[Extracted data entries]

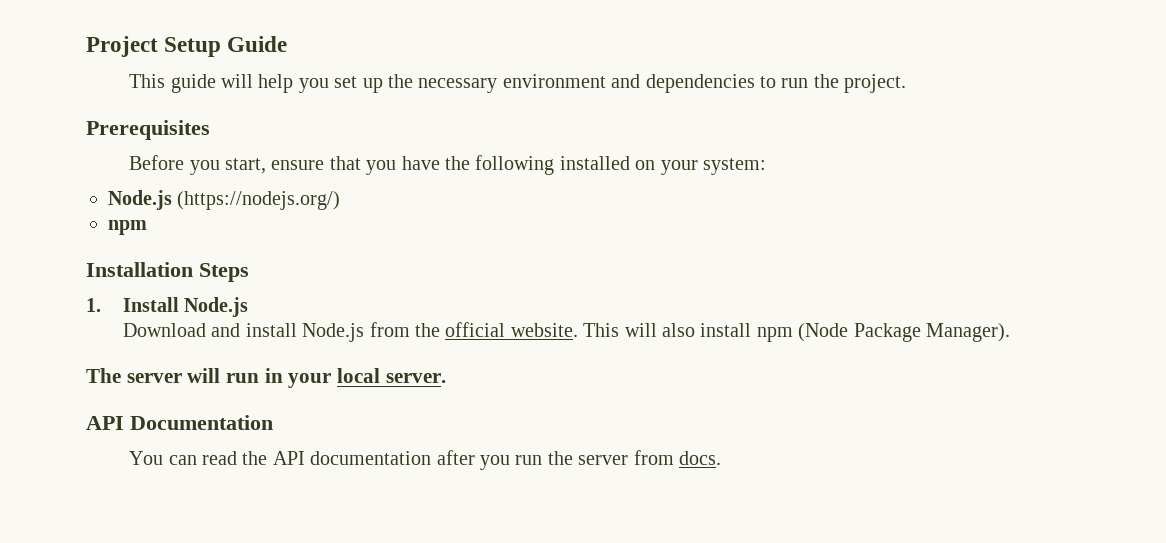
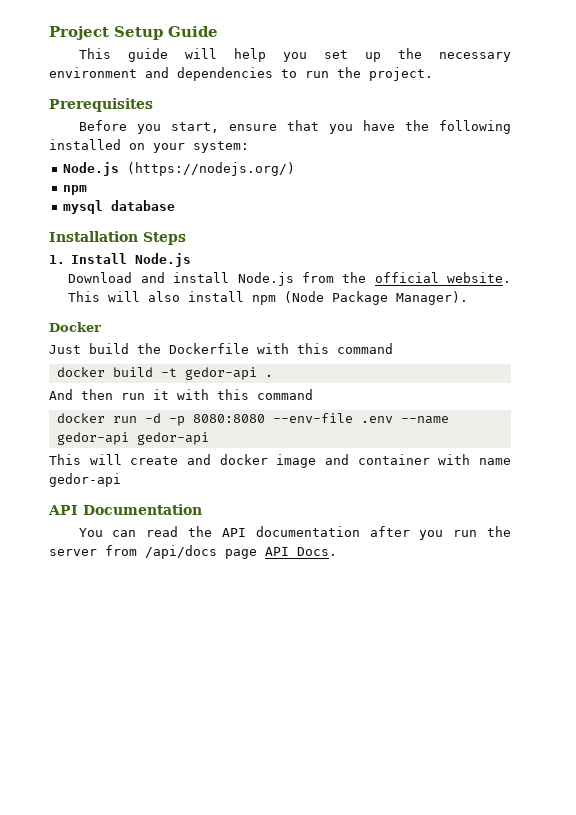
+ mysql database
- The server will run in your local server.
+ Docker
+ Just build the Dockerfile with this command
+ docker build -t gedor-api .
+ And then run it with this command
+ docker run -d -p 8080:8080 --env-file .env --name gedor-api gedor-api
+ This will create and docker image and container with name gedor-api
- You can read the API documentation after you run the server from docs.
+ You can read the API documentation after you run the server from /api/docs page API Docs.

**EXERCISE**
May I have exactly the lines from the one containing "it with this command" through the last line of the data, both included?

**ANSWER TO THE PROBLEM**
+ And then run it with this command
+ docker run -d -p 8080:8080 --env-file .env --name gedor-api gedor-api
+ This will create and docker image and container with name gedor-api
- You can read the API documentation after you run the server from docs.
+ You can read the API documentation after you run the server from /api/docs page API Docs.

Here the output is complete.